- Country: Angola
- Province: Moxico
- Municipality: Bundas

Area
- • Total: 1,580 sq mi (4,080 km^{2})

Population (2014)
- • Total: 30,297
- • Density: 19/sq mi (7.4/km^{2})
- Time zone: UTC+1 (WAT)

= Lumbala N'guimbo =

Lumbala N'guimbo, also spelled Lumbala-Nguimbo, is a town and commune in Angola located in Moxico Province, belonging to the Bundas Municipality, serving as the municipal headquarters.

== Demographics ==
As of 2020, Lumbala has approximately 35,000 inhabitants, making it a medium-sized town.

== Language ==
About half of the population speaks Portuguese as their first language, while the rest speak Bantu languages.

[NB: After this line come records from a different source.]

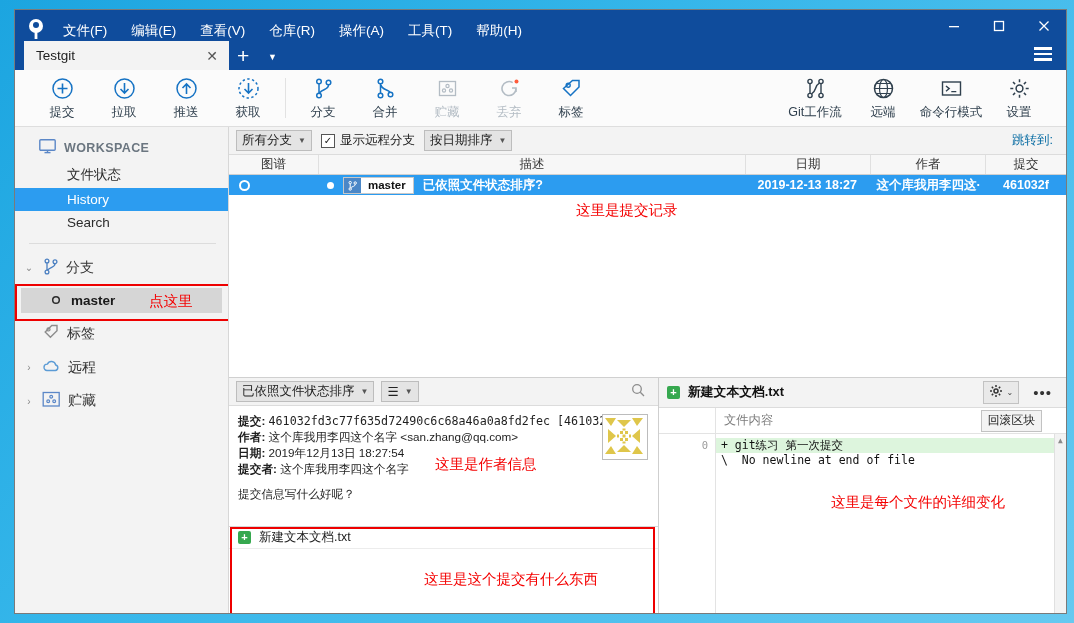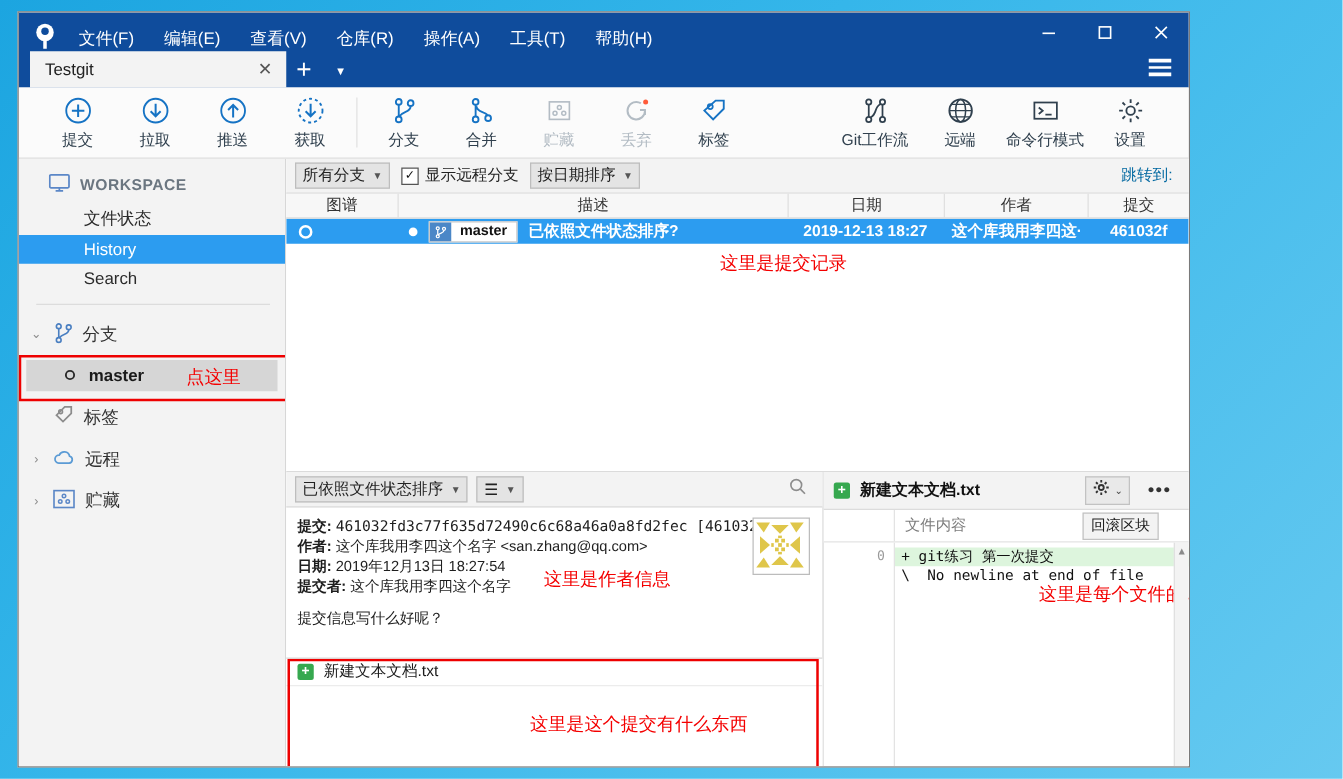"文件(F)" .window { width: 938px -> 1053px }
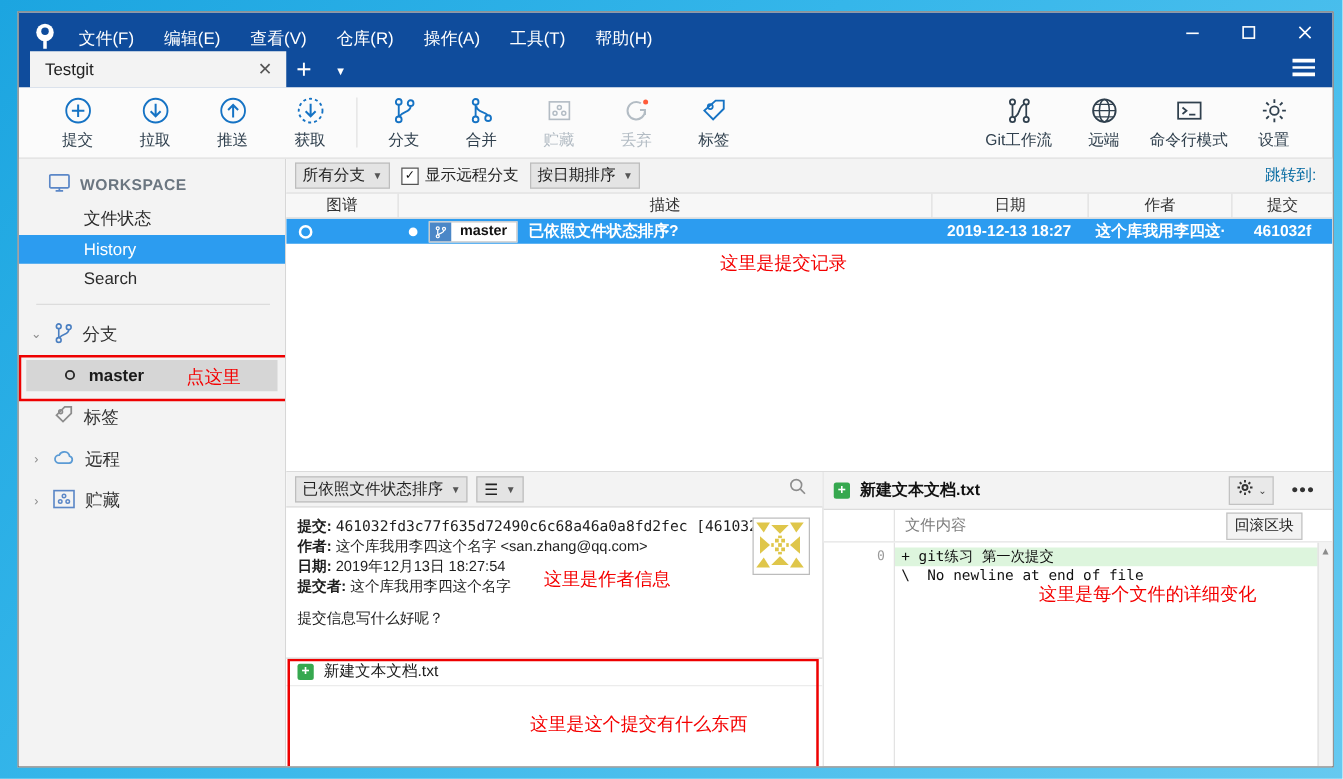"这里是每个文件的详细变化" span.annot { top: 32px -> 59px }
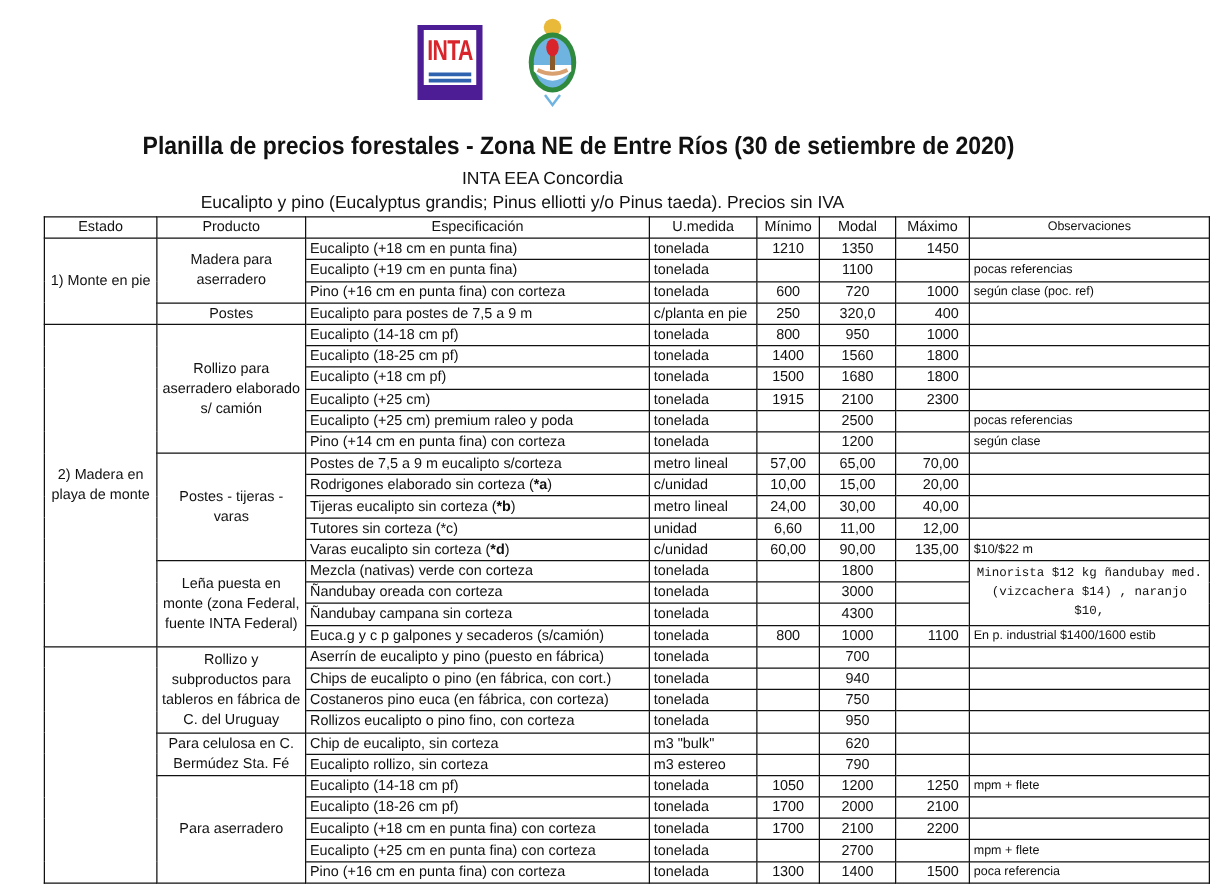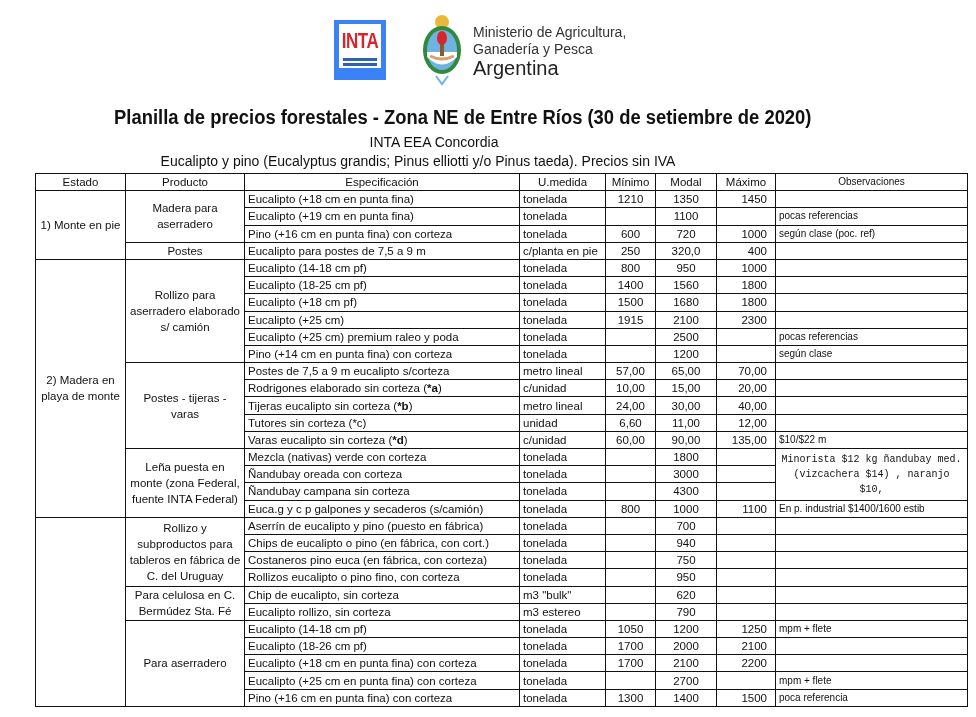"INTA" .inta-logo { background: #3b82f6 -> #4c1d95 }
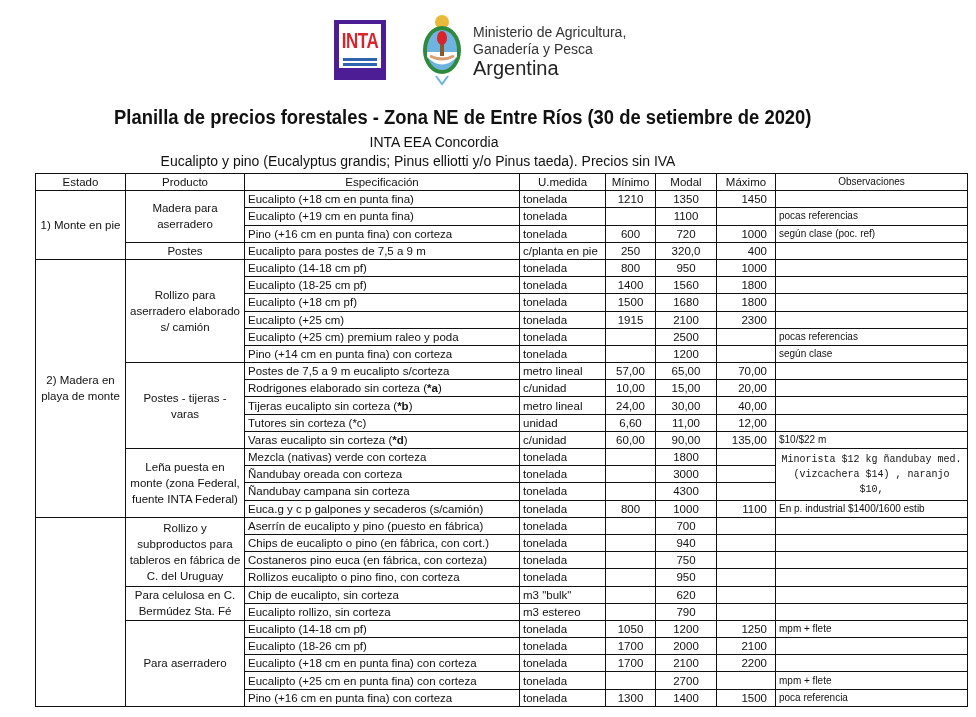"Ministerio de Agricultura," div.ministerio { html: <div> <div>Ministerio de Agricultura,</div> <div>Ganadería y Pesca</div> <div>Argentina</div> </div> -> none }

There is a small community of English speakers from Zambia.

== Religion ==
The majority of the population is Roman Catholic. There are also small communities of adherents to traditional African religions and Protestant Christianity.

== Economy ==
The economy of Lumbala N'guimbo is based on agriculture, non-intensive livestock farming, timber extraction, and small-scale commerce. Lumbala N'guimbo has its own bank, BPC (Banco de Poupança e Crédito). The Lumbala N'guimbo branch is affiliated with BPC, an Angolan bank. Additionally, Lumbala Guimbo has its own airport, which boosts the region's economy.